Similarity-based approaches personalize the recognition model by exploiting the similarity between signals and/or between end-user characteristics. For example, Sztyler et al. [33, 34] consider the similarity between signals and propose to train the models only with subjects with signals similar to those of the end-user. Ferrari et al. [10] experiment with the joint use of similarity between signals and between physical characteristics of end-users. Lane et al. [18], on the other hand, propose an approach that weights samples differently based on the level of similarity of both signal and physical characteristics to the end-user.
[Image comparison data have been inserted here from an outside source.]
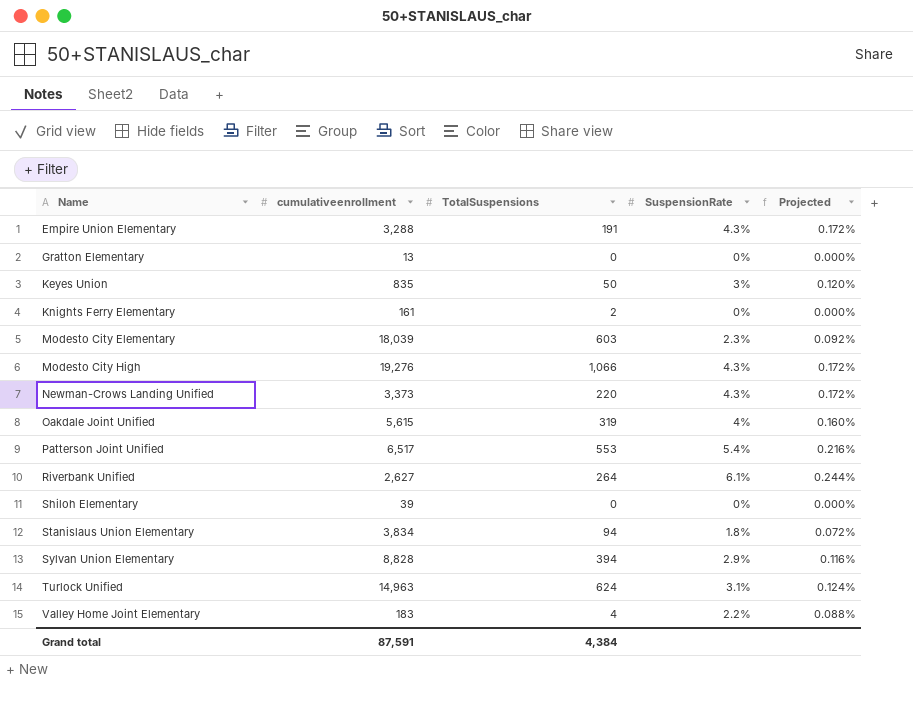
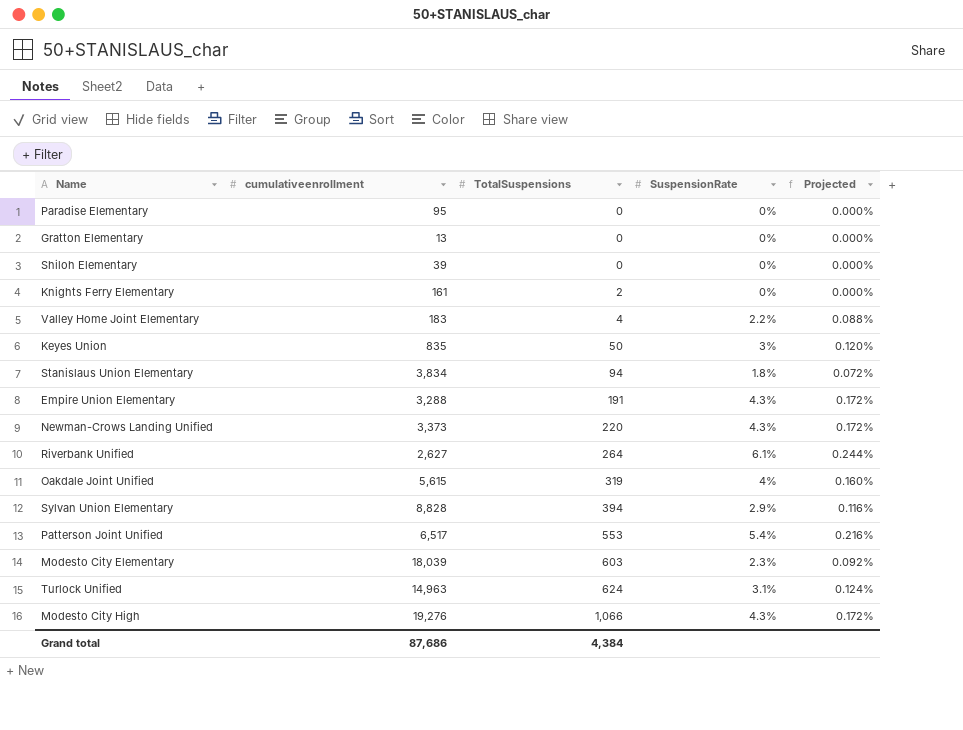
row order: Name ascending -> TotalSuspensions ascending
row Paradise Elementary: none -> 95 | 0 | 0% | 0.000%
Grand total | cumulativeenrollment: 87,591 -> 87,686

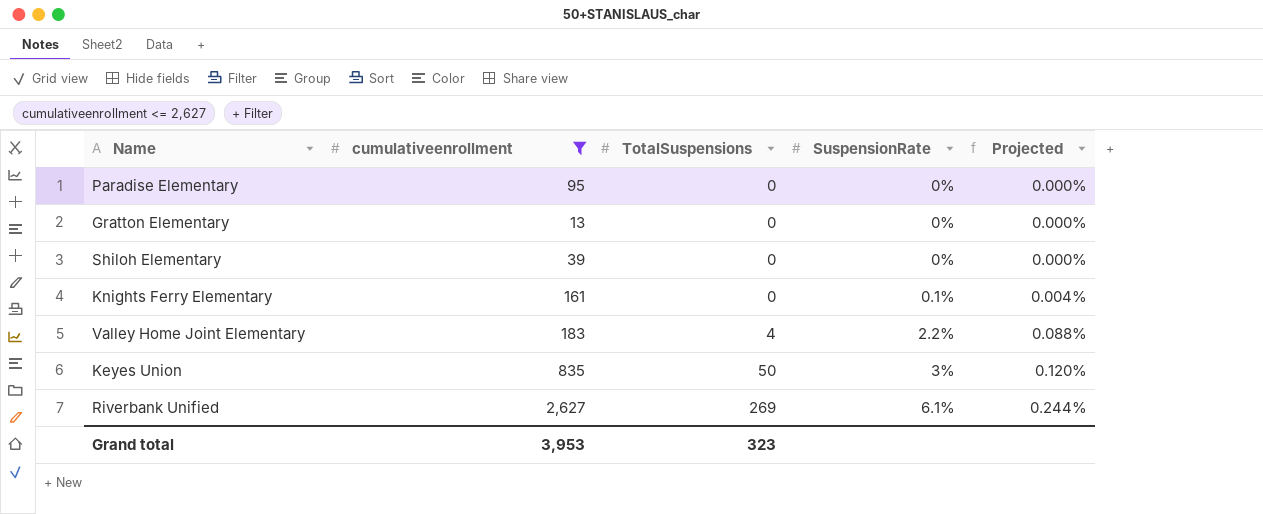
filter: none -> cumulativeenrollment <= 2,627
Knights Ferry Elementary | TotalSuspensions: 2 -> 0
Knights Ferry Elementary | SuspensionRate: 0% -> 0.1%
Knights Ferry Elementary | Projected: 0.000% -> 0.004%
Riverbank Unified | TotalSuspensions: 264 -> 269
Grand total | cumulativeenrollment: 87,686 -> 3,953
Grand total | TotalSuspensions: 4,384 -> 323

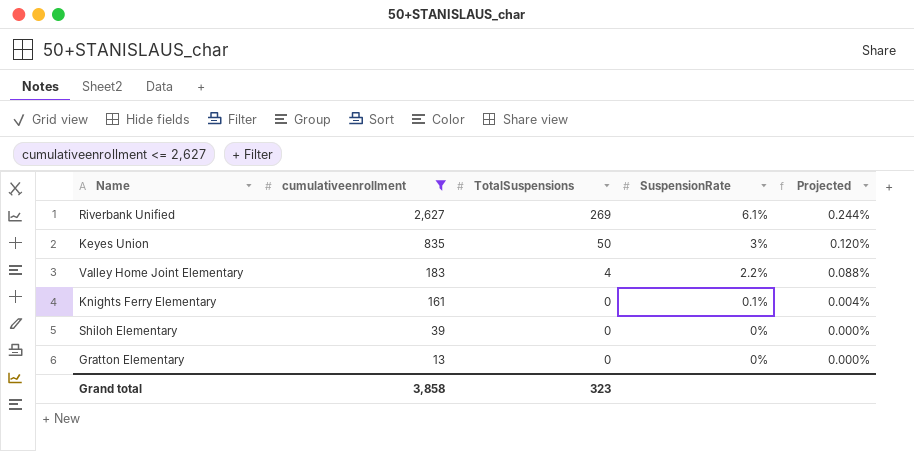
row order: TotalSuspensions ascending -> cumulativeenrollment descending
row Paradise Elementary: 95 | 0 | 0% | 0.000% -> none
Grand total | cumulativeenrollment: 3,953 -> 3,858

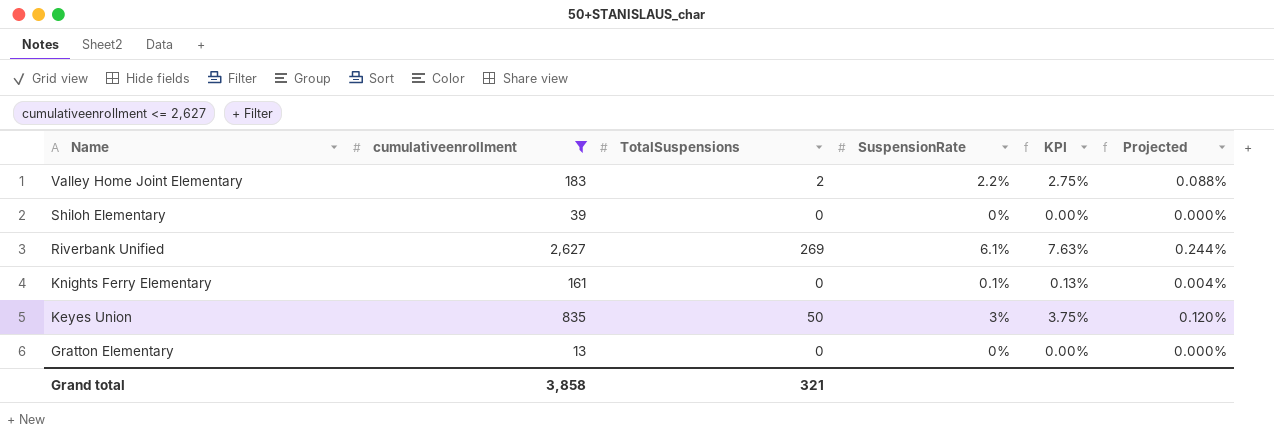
row order: cumulativeenrollment descending -> Name descending
column KPI | formula: none -> [SuspensionRate] * 1.25
Valley Home Joint Elementary | TotalSuspensions: 4 -> 2
Grand total | TotalSuspensions: 323 -> 321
Finally Garcia-Ceja et al. [13, 14] exploit inter-class similarity, thus training the model using only the instances that are similar to the end-user for each class.

Classifier-based approaches personalize the recognition model by combining several activity recognition models. For example, Hong at al. [16] propose to combine models that have been trained relying on an a subject-dependent approach for dataset split. Reiss et al. [27] propose a model that relies on a set of weighted classifiers.

2.2 Personalized deep learning

There are two main techniques used in the deep learning context to personalize models: transfer learning and incremental learning.

Transfer learning approaches update a pre-trained network by calibrating the weights when a new user enters the stage. This approach is particularly useful when labeled data of the end-user are not available at the time the model is generated. Rokni et al.  [28] exploit transfer learning by updating a CNN model trained with data collected from a few participants. The model is updated by fine-tuning the top layers of the CNN with a small amount of data of the end-user.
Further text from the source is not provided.